More broadly, this pattern—LLM as interface, not oracle—represents a reusable architectural insight. It suggests that the most reliable AI systems will not be monolithic models, but rather orchestrated pipelines where each component does what it does best.

Implications for AI Practitioners

First, practitioners should reconsider the default assumption that larger, more capable LLMs should be used for end-to-end tasks. The paper demonstrates that a smaller, cheaper LLM used for feature extraction, paired with a simple classifier, can outperform a more powerful model used directly.

Second, this architecture offers a clear path to regulatory compliance. In regulated domains like healthcare, the ability to audit the ML classifier independently of the LLM is a significant advantage. The LLM becomes a preprocessing step, not a decision-maker, which simplifies liability and validation.

Third, the approach highlights the importance of prompt engineering and output parsing. The reliability of the entire pipeline depends on the LLM consistently extracting the correct features. Practitioners will need to invest in structured output formats (e.g., JSON schemas) and fallback mechanisms for when the LLM produces malformed or missing features.

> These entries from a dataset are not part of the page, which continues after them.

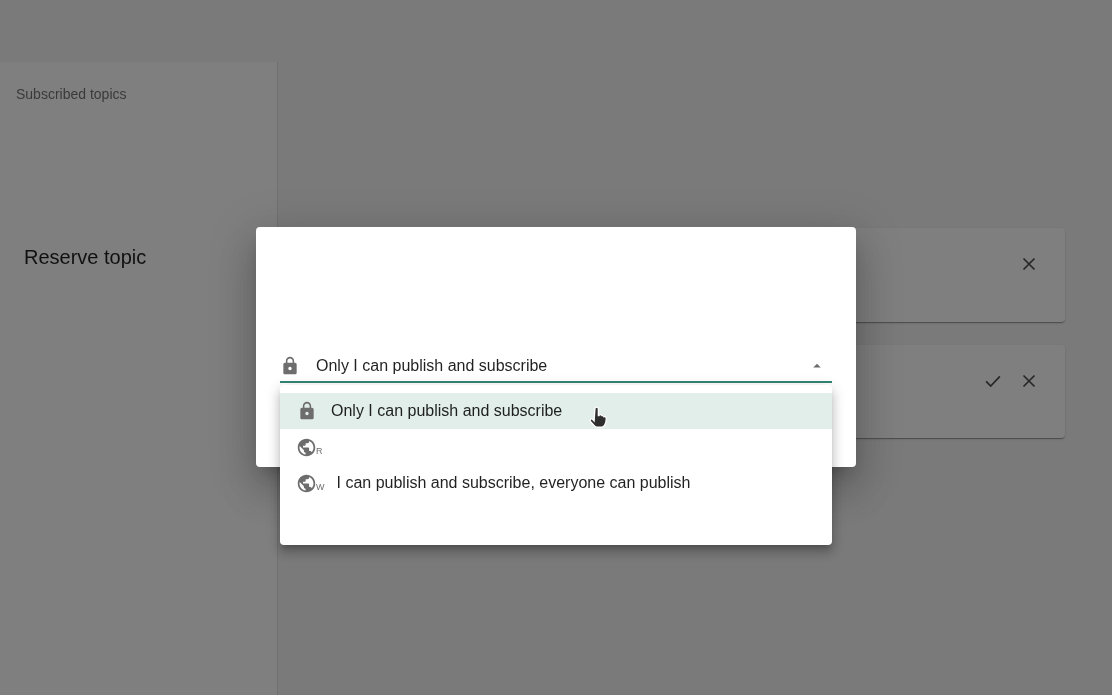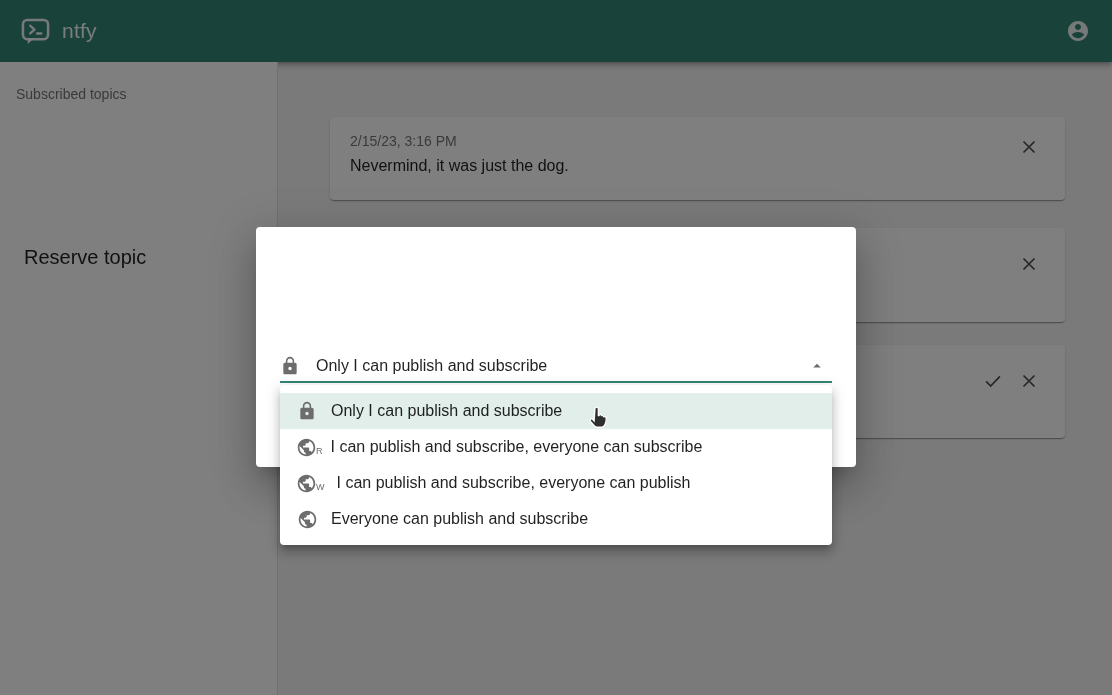--- a/index.html
+++ b/index.html
@@ -62,22 +62,6 @@
 
 <div id="screen">
 
-  <header class="appbar">
-    <span class="logo">
-      <svg width="29" height="30" viewBox="0 0 30 30">
-        <rect x="2" y="3.5" width="26" height="20" rx="4.5" fill="none" stroke="currentColor" stroke-width="2.6"></rect>
-        <path d="M7 22.5 L7 28.5 L13.5 22.5 Z" fill="currentColor"></path>
-        <path d="M9.5 9.5 L14 13.5 L9.5 17.5" fill="none" stroke="currentColor" stroke-width="2.4" stroke-linejoin="round" stroke-linecap="round"></path>
-        <path d="M16.5 17.6 L21 17.6" stroke="currentColor" stroke-width="2.4" stroke-linecap="round"></path>
-      </svg>
-    </span>
-    <span class="title">ntfy</span>
-    <span class="account">
-      <svg width="24" height="24" viewBox="0 0 24 24" fill="currentColor">
-          <path d="M12 2C6.48 2 2 6.48 2 12s4.48 10 10 10 10-4.48 10-10S17.52 2 12 2zm0 3c1.66 0 3 1.34 3 3s-1.34 3-3 3-3-1.34-3-3 1.34-3 3-3zm0 14.2c-2.5 0-4.71-1.28-6-3.22.03-1.99 4-3.08 6-3.08 1.99 0 5.97 1.09 6 3.08-1.29 1.94-3.5 3.22-6 3.22z"></path>
-        </svg>
-    </span>
-  </header>
 
   <aside class="sidebar">
     <div class="subheader">Subscribed topics</div>

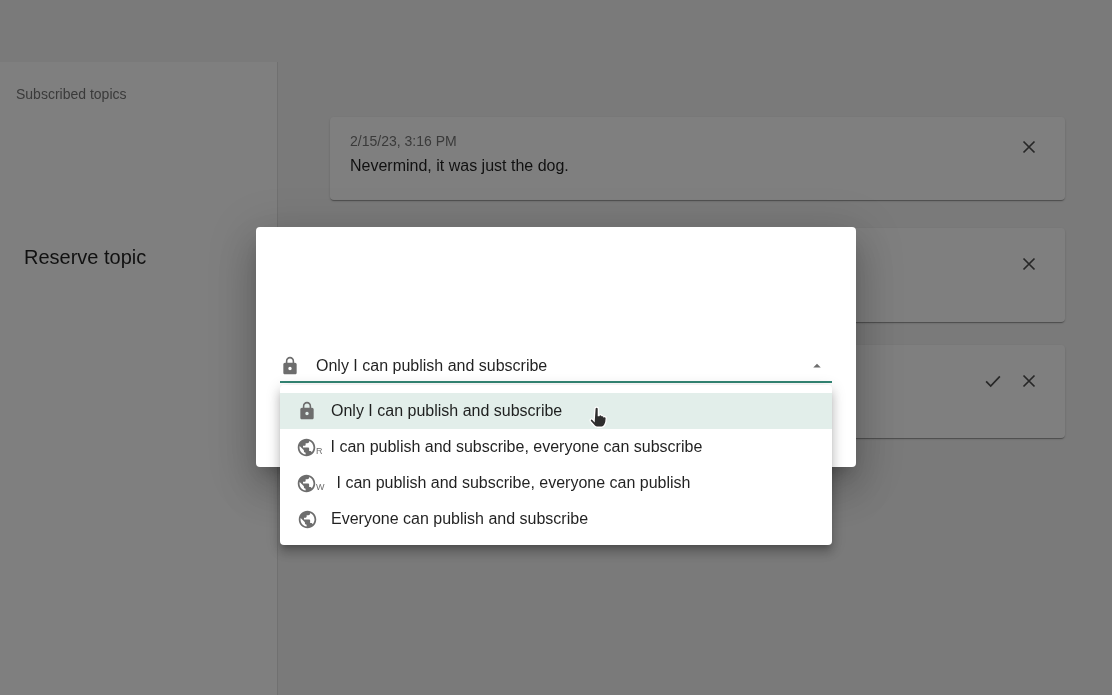--- a/index.html
+++ b/index.html
@@ -183,15 +183,6 @@
     <span class="lbl">Subscribe to topic</span>
   </div>
 
-  <div class="card" style="top:117px;height:83px;">
-    <div class="time">2/15/23, 3:16 PM</div>
-    <div class="msg">Nevermind, it was just the dog.</div>
-    <span class="cardbtn" style="top:18px;right:24px;">
-      <svg width="22" height="22" viewBox="0 0 24 24">
-          <path d="M6 6 18 18 M18 6 6 18" stroke="#4f4f4f" stroke-width="1.9" fill="none"></path>
-        </svg>
-    </span>
-  </div>
 
   <div class="card" style="top:228px;height:94px;">
     <span class="cardbtn" style="top:24px;right:24px;">

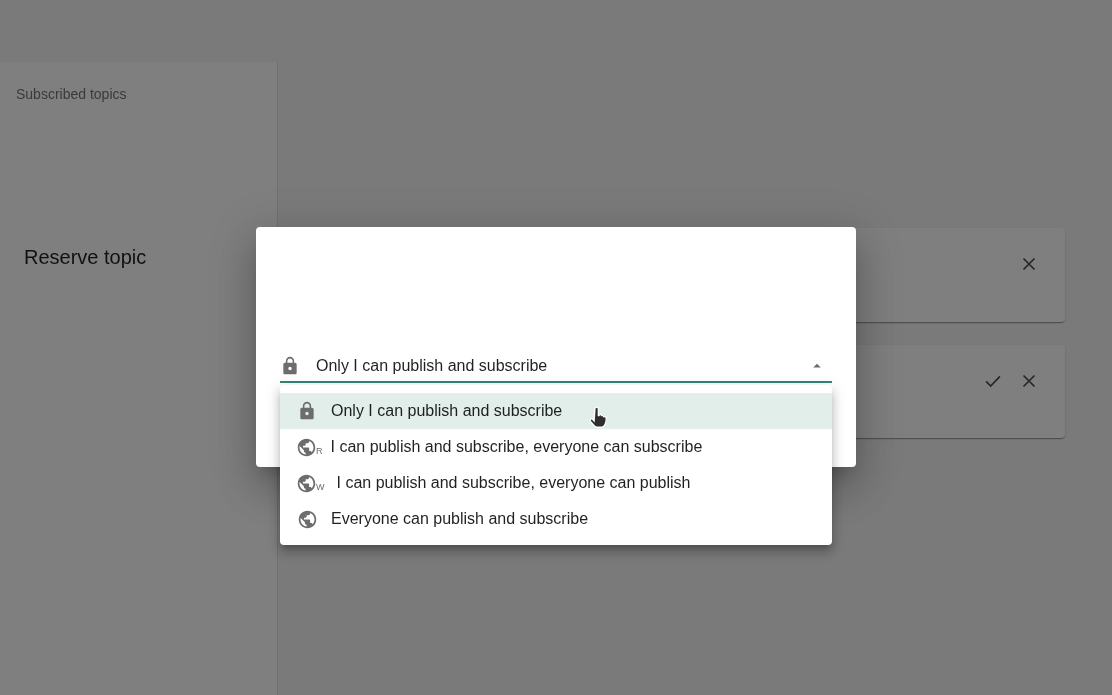--- a/index.html
+++ b/index.html
@@ -240,7 +240,6 @@
           </svg>
         <span class="gsub">R</span>
       </span>
-      <span class="lbl" style="margin-left:8px;">I can publish and subscribe, everyone can subscribe</span>
     </div>
     <div class="mitem">
       <span class="globewrap">

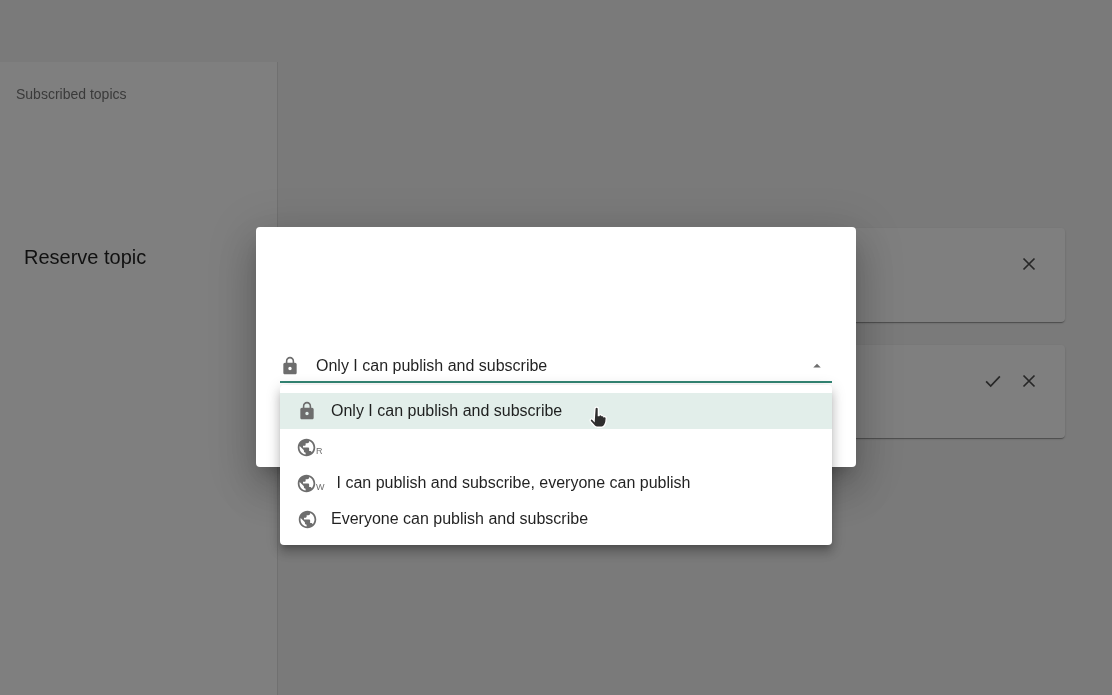--- a/index.html
+++ b/index.html
@@ -250,14 +250,6 @@
       </span>
       <span class="lbl" style="margin-left:12px;">I can publish and subscribe, everyone can publish</span>
     </div>
-    <div class="mitem">
-      <span class="ic">
-        <svg width="21" height="21" viewBox="0 0 24 24" fill="#6d6d6d">
-            <path d="M12 2C6.48 2 2 6.48 2 12s4.48 10 10 10 10-4.48 10-10S17.52 2 12 2zm-1 17.93c-3.95-.49-7-3.85-7-7.93 0-.62.08-1.21.21-1.79L9 15v1c0 1.1.9 2 2 2v1.93zm6.9-2.54c-.26-.81-1-1.39-1.9-1.39h-1v-3c0-.55-.45-1-1-1H8v-2h2c.55 0 1-.45 1-1V7h2c1.1 0 2-.9 2-2v-.41c2.93 1.19 5 4.06 5 7.41 0 2.08-.8 3.97-2.1 5.39z"></path>
-          </svg>
-      </span>
-      <span class="lbl">Everyone can publish and subscribe</span>
-    </div>
   </div>
 
   <span class="cursor">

Finally, this hybrid pattern is domain-agnostic. Any field where unstructured text must be converted into structured inputs for a downstream model—legal document analysis, financial risk assessment, customer support triage—can benefit from this separation of concerns.

Key Takeaways

  • A hybrid LLM-ML system for pediatric appendicitis uses the LLM only for feature extraction, not diagnosis, avoiding the brittleness of LLM-only clinical decision support.
  • The architecture separates language understanding from classification, allowing each component to be optimized and validated independently.
  • This pattern offers a practical path for deploying LLMs in high-stakes, regulated environments by making the decision pipeline auditable and controllable.
  • AI practitioners should consider this "LLM as interface, not oracle" design for any application requiring both natural language input and reliable, deterministic output.